----- DATA TO EXAMINE
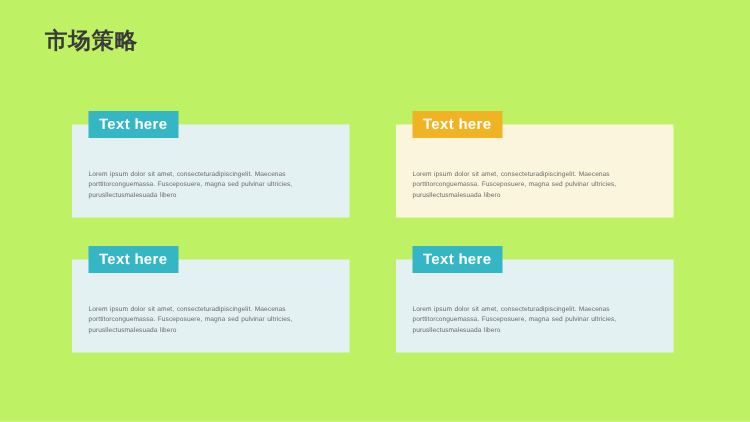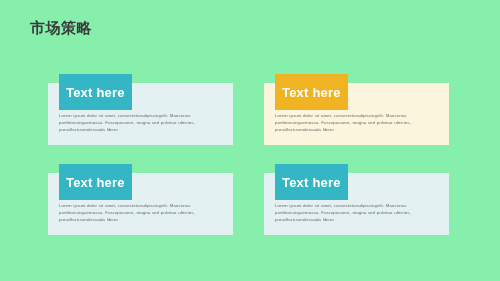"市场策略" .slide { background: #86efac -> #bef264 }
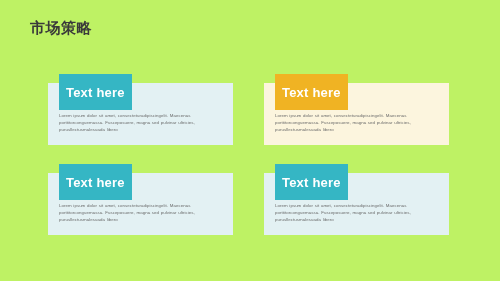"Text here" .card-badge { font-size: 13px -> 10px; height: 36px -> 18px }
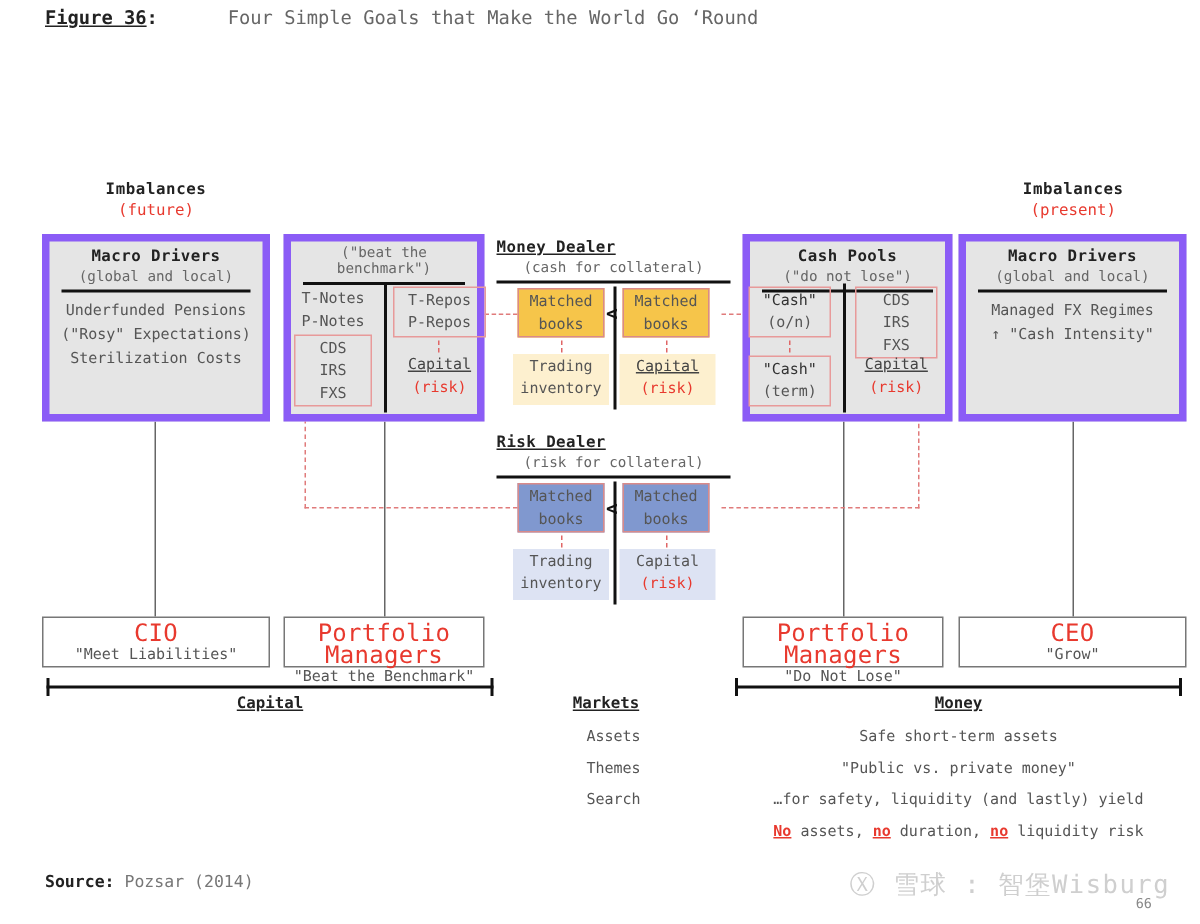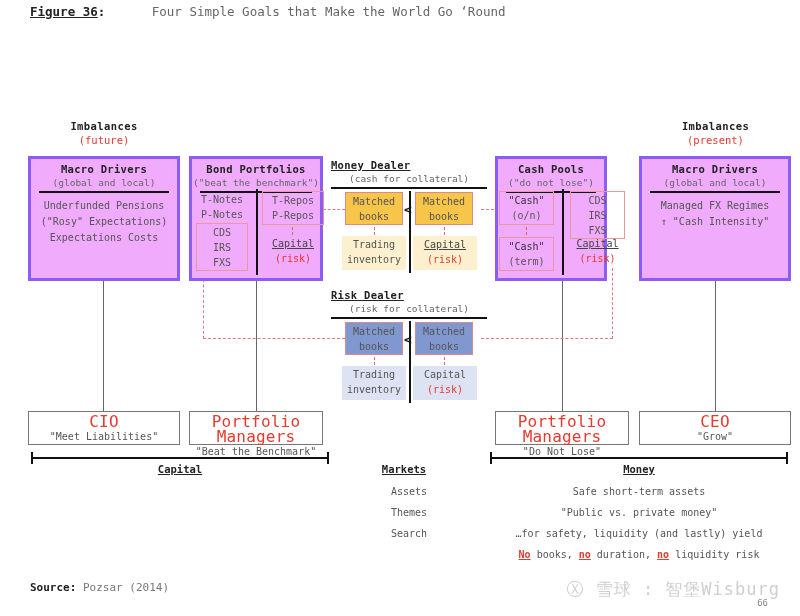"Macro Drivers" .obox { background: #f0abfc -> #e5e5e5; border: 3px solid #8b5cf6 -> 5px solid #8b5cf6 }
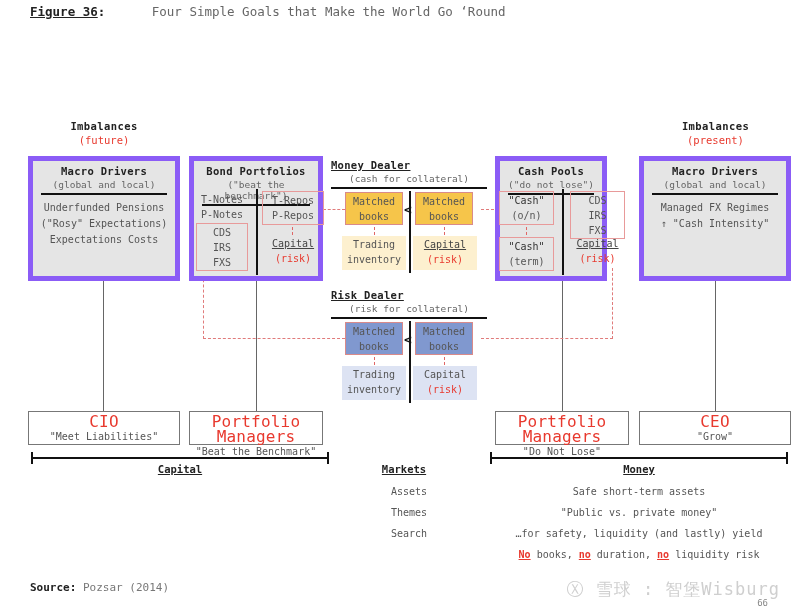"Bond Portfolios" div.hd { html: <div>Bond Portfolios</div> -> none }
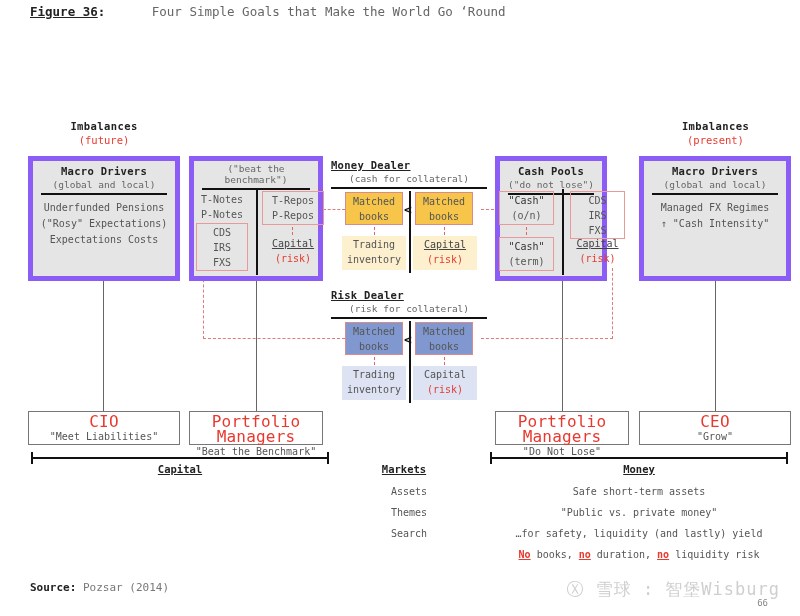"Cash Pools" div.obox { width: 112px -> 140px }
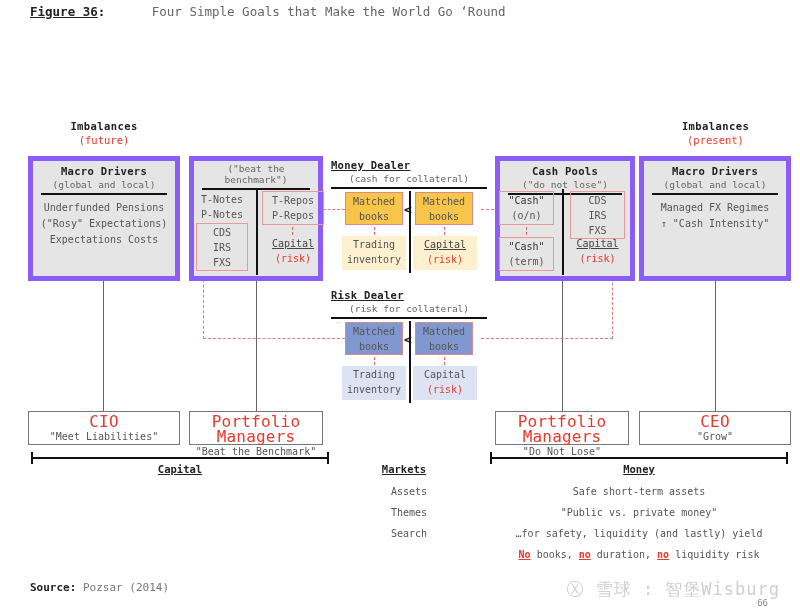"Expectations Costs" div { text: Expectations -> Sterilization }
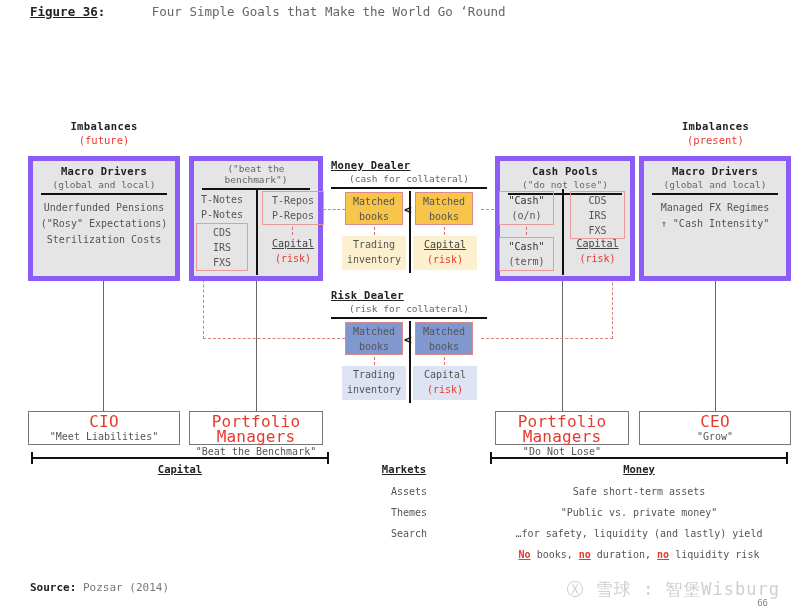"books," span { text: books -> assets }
----------
» WHAT YOU WILL DO
Repeat the records above exactly, from the first line through the line that contains "background: #f0abfc ->", and leave out the pictures.

» RESPONSE BELOW
"市场策略" .slide { background: #86efac -> #bef264 }
"Text here" .card-badge { font-size: 13px -> 10px; height: 36px -> 18px }
"Macro Drivers" .obox { background: #f0abfc -> #e5e5e5; border: 3px solid #8b5cf6 -> 5px solid #8b5cf6 }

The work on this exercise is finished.